## Records to use
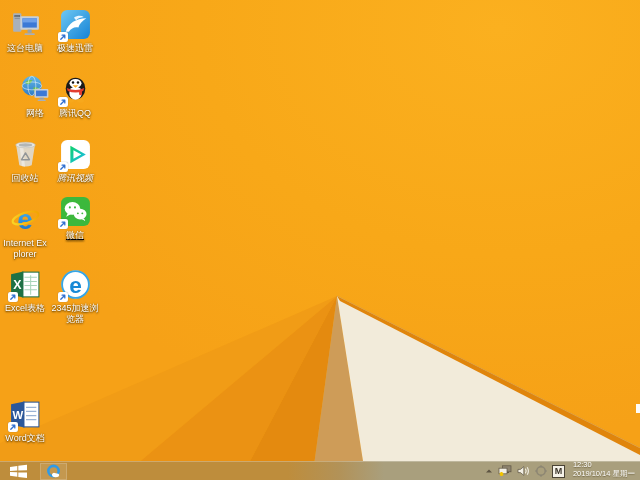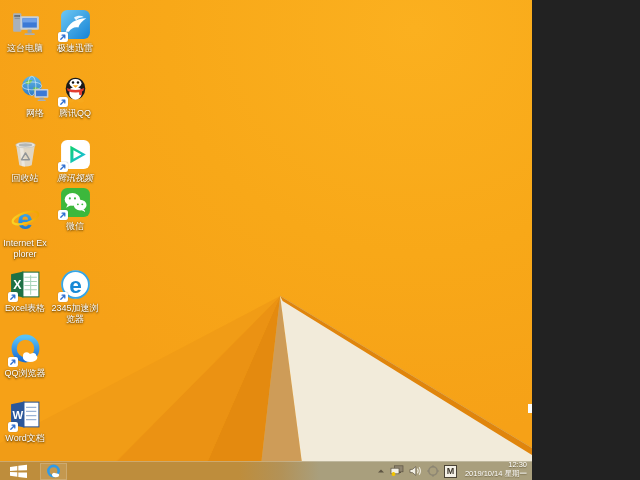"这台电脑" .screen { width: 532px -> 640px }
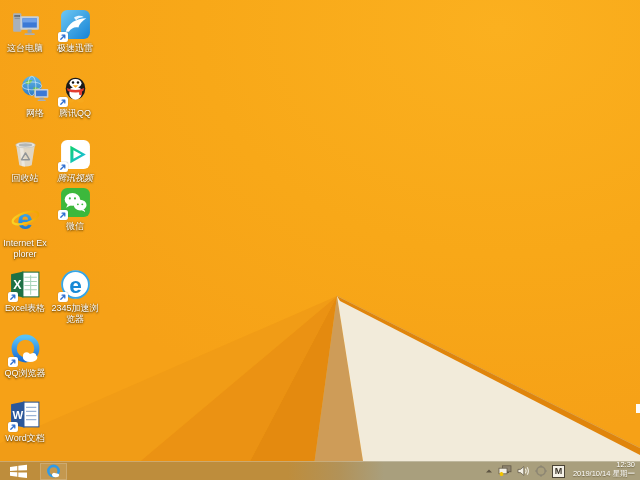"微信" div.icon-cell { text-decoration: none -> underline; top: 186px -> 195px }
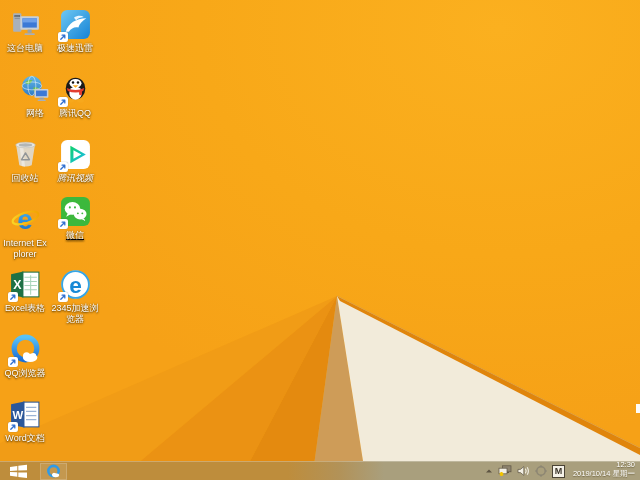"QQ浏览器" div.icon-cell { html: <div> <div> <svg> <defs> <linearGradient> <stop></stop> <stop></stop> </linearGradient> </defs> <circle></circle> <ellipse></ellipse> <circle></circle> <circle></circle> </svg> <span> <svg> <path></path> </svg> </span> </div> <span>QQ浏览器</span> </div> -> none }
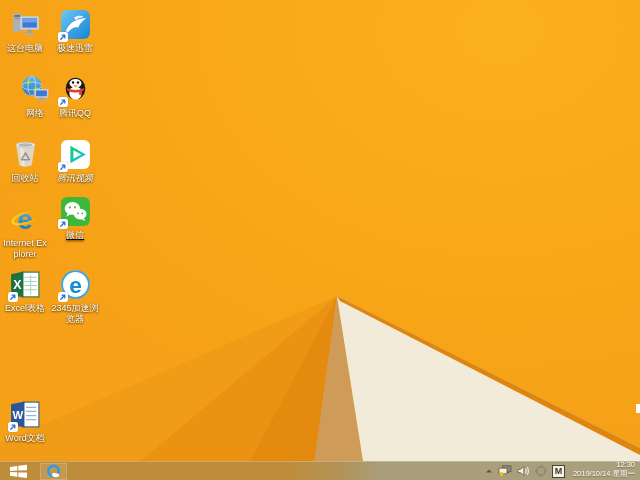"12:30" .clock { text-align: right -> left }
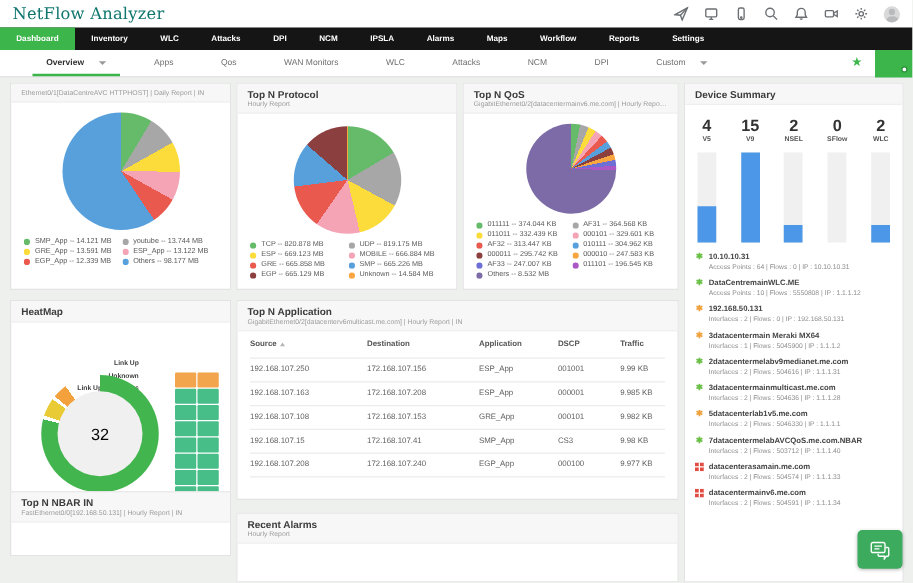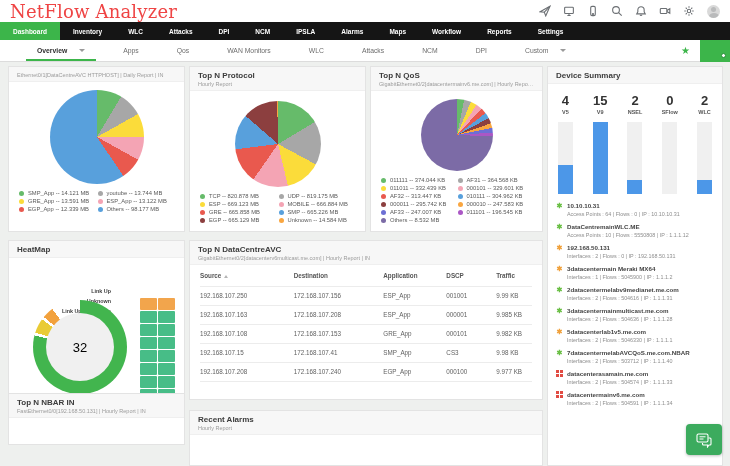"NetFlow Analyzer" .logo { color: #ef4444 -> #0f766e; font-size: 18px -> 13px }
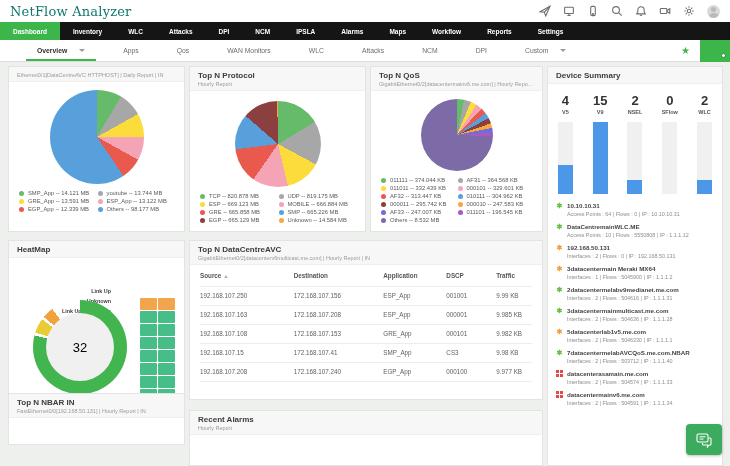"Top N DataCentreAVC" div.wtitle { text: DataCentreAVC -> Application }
--
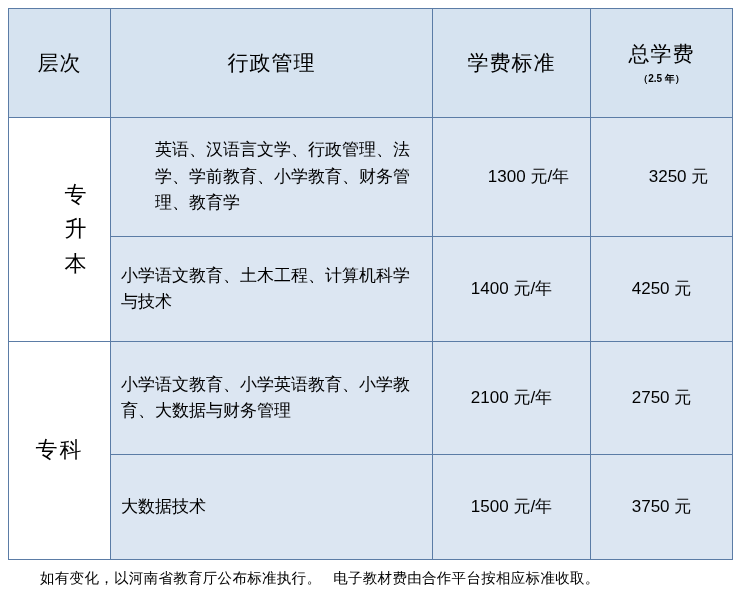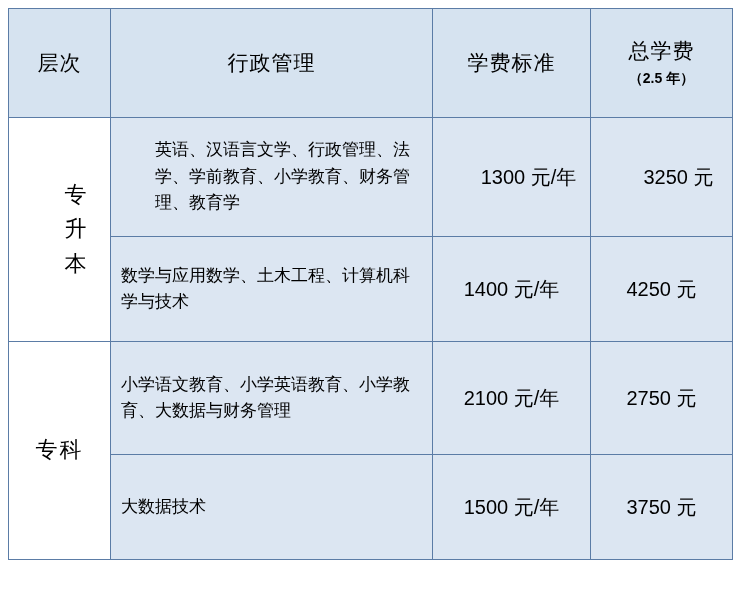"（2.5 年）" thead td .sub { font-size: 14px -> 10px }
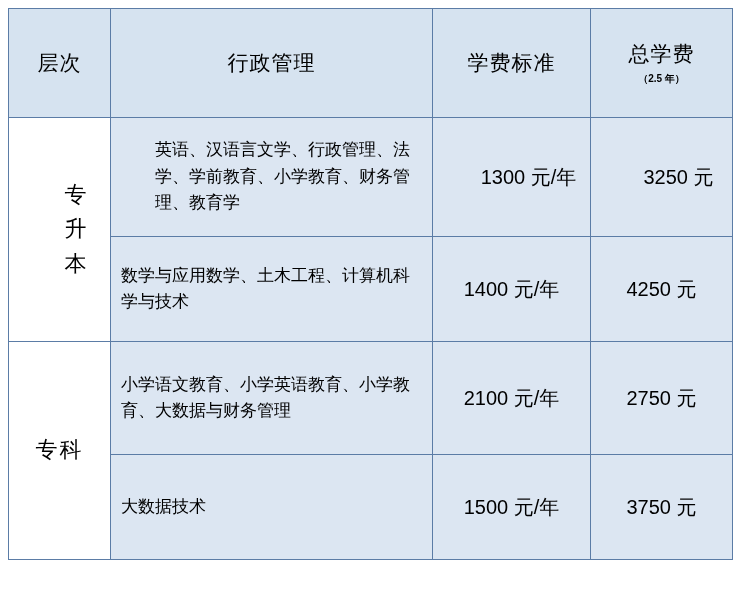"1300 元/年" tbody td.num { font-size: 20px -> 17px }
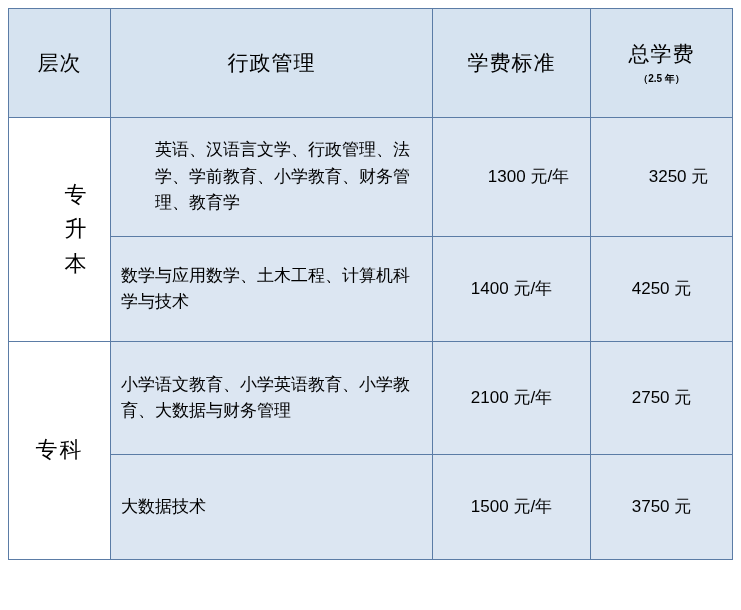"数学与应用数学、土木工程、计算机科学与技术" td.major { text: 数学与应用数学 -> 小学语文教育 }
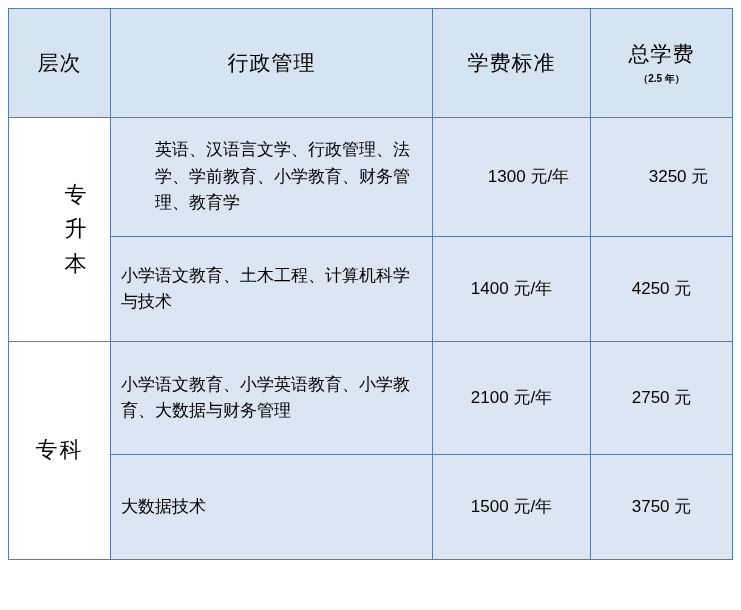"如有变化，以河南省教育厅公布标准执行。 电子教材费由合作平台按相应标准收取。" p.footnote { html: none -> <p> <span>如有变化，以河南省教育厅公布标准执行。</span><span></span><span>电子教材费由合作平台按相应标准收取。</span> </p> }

## Work request
Lines wanted from the entries above: the one with "text: 数学与应用数学 ->", the one with "html: none ->", and all lines between. Please copy them exactly, without the pictures and without anything else.

## Solution below
"数学与应用数学、土木工程、计算机科学与技术" td.major { text: 数学与应用数学 -> 小学语文教育 }
"如有变化，以河南省教育厅公布标准执行。 电子教材费由合作平台按相应标准收取。" p.footnote { html: none -> <p> <span>如有变化，以河南省教育厅公布标准执行。</span><span></span><span>电子教材费由合作平台按相应标准收取。</span> </p> }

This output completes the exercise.